Some of the qualitative reports of quilting included:

  • Quilting was an accessible way for participants to be creative, incorporating different colours and textures and work with their hands to produce a tangible product. The women said that this offered a sense of wellbeing that they did not find in their jobs.
  • Participants identified that the use of bright colours had uplifting effects on mood and that this was particularly important in winter.
  • The majority of participants said that they became captivated by the creative process, which they likened to a “flow” - losing themselves in their quilting, displacing their anxieties and relaxing them. Participants said that these psychological benefits continued after they had stopped quilting.
  • The participants said that quilting required problem solving, such as designing new patterns and incorporating shapes. Even those with more years’ experience reported that they continued to find new challenges.
  • The participants reported that quilting was good for keeping busy, developing skills while being able to produce something at the end.
  • The participants appreciated the social side of quilting, and although the majority also made quilts alone, they enjoyed sharing ideas and skills with others. They said that seeing other people’s quilts was an inspiration to develop skills, and that receiving a quilt and receiving praise from others boosted their confidence.

How did the researchers interpret the results?

The researchers said that “quilting seemed to possess some distinct properties for enhancing wellbeing that would not be replicable through physical/outdoor activities”. They say that “modern life may be seen as suppressing creativity and yet creativity may be something that humans intrinsically desire”. They said that “creative crafts also offer important choices for people who either are not interested in outdoor activities or who have problems which make this difficult. Quilting (and probably other creative hobbies) appears to be useful in maintaining well-being in older people, which may become increasingly important as our nation ages further”.
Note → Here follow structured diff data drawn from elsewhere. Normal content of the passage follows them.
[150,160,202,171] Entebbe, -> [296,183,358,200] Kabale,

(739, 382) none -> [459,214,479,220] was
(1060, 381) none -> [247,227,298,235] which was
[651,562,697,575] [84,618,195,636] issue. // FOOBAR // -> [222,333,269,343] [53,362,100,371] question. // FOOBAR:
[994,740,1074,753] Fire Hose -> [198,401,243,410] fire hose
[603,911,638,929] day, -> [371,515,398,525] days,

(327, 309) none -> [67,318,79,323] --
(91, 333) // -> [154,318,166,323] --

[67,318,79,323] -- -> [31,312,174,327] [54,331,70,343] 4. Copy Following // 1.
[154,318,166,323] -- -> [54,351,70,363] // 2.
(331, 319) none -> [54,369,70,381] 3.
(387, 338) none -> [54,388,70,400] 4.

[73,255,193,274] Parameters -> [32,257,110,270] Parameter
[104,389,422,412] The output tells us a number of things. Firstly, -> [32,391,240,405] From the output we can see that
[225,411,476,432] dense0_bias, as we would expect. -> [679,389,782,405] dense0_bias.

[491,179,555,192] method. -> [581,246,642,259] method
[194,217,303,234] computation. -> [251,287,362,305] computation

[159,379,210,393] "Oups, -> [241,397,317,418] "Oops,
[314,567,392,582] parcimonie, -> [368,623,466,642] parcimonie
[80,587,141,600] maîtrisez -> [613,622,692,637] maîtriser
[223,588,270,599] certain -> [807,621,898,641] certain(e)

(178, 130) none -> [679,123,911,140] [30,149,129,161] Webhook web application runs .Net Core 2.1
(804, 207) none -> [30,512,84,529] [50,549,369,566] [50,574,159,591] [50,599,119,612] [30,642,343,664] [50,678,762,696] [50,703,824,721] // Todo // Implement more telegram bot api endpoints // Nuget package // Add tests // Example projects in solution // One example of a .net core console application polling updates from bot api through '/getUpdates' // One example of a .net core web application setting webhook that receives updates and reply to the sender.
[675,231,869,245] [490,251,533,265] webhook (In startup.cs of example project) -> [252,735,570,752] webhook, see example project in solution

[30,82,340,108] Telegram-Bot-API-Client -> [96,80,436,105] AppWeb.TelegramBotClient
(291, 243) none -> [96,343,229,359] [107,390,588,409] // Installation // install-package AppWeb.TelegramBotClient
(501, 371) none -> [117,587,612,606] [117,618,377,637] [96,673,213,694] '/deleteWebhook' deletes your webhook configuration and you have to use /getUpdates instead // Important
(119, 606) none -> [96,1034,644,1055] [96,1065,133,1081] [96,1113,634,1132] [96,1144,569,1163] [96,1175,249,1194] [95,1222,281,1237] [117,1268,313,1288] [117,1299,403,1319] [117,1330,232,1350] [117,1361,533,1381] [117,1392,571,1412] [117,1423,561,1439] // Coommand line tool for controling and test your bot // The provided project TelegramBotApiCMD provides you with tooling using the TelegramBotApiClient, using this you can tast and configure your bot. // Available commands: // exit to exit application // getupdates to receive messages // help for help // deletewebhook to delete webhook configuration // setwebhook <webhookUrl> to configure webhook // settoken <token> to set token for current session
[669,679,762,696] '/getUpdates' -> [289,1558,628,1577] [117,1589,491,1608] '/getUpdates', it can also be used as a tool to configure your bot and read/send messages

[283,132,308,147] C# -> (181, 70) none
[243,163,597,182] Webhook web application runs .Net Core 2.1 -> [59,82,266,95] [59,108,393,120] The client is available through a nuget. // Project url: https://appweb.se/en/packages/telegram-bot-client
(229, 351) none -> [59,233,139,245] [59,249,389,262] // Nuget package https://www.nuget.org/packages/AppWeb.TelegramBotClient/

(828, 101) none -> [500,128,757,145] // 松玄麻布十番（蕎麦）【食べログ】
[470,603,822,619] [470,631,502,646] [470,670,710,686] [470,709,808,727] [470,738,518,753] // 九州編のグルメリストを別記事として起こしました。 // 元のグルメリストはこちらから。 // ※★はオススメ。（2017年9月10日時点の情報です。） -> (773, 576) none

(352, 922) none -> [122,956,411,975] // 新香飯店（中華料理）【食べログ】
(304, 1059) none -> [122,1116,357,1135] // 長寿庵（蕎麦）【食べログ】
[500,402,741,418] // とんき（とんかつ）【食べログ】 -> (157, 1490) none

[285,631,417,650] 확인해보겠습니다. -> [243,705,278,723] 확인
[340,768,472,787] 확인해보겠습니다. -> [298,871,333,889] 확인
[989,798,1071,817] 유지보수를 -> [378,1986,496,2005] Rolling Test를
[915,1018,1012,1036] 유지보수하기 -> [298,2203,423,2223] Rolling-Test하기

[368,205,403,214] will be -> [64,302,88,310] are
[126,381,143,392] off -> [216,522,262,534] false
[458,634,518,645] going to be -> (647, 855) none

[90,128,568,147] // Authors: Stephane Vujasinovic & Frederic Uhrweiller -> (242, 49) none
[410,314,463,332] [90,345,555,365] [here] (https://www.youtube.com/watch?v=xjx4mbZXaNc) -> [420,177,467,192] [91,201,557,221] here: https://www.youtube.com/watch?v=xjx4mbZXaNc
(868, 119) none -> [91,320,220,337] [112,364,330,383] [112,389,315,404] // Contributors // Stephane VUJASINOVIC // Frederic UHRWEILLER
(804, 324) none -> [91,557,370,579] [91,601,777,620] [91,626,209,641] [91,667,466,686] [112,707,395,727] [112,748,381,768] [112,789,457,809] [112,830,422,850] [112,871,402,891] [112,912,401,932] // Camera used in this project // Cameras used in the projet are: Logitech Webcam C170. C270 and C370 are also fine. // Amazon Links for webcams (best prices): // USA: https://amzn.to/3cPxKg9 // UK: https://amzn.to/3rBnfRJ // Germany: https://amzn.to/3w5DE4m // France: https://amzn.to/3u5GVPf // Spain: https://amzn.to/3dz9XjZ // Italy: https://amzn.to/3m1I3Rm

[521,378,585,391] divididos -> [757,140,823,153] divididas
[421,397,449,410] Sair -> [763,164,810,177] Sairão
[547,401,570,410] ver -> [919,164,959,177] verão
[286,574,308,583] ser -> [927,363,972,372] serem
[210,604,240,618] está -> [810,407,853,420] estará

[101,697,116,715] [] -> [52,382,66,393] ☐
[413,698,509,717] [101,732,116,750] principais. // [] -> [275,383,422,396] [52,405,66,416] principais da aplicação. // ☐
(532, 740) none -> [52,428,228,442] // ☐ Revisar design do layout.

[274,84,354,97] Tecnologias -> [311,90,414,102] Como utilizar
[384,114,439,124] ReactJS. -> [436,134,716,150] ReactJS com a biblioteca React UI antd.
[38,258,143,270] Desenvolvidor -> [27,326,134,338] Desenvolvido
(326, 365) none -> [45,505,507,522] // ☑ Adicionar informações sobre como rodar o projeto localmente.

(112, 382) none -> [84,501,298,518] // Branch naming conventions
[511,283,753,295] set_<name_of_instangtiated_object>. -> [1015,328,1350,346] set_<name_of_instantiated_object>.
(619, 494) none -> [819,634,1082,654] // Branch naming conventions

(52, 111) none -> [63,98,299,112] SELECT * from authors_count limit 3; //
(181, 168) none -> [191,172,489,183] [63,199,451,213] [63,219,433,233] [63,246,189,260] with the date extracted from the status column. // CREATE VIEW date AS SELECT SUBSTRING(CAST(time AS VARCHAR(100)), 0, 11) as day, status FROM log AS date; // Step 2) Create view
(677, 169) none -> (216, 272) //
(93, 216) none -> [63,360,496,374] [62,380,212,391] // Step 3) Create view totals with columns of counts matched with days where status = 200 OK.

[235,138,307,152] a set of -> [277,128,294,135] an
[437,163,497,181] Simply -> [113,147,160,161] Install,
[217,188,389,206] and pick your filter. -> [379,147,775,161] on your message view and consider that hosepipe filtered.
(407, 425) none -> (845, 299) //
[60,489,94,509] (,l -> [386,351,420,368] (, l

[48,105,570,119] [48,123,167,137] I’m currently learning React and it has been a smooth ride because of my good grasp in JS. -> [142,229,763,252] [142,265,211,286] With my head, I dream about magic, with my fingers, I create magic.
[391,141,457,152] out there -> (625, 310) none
This qualitative research asked 29 quilters about their experience of producing quilts and why they enjoyed it. The study did not measure any aspect of health or compare quilting to other hobbies. It is not possible to conclude that quilting has benefits for health. However, this study is useful in that it describes people’s positive experiences from pursuing a creative hobby and the social benefits they felt it provided. As the researchers pointed out, this is an accessible hobby for people of every age, and this qualitative research may inspire people to try quilting or other creative hobbies.

This research was conducted from a public health perspective, looking for activities that promote wellbeing among the population. However, since this research asked people in a long-standing quilting group about whether they felt quilting had benefits, the results are unsurprising. It’s possible that the positive effects experienced within the group may not be felt by everyone. That said, it seems plausible that creative hobbies, such as quilting, would bring some sense of fulfilment or relaxation. For example, the National Institute for Health and Clinical Excellence (NICE) already recommends arts therapy for the treatment of certain mental health problems.

Further research is needed to see whether quilting and other hobbies are good for mood, wellbeing and health. Ideally, studies in this area would take the form of a randomised control trial, perhaps measuring changes in factors such as blood pressure or wellbeing scores in groups assigned to try a new hobby, and comparing these changes to people performing no activity.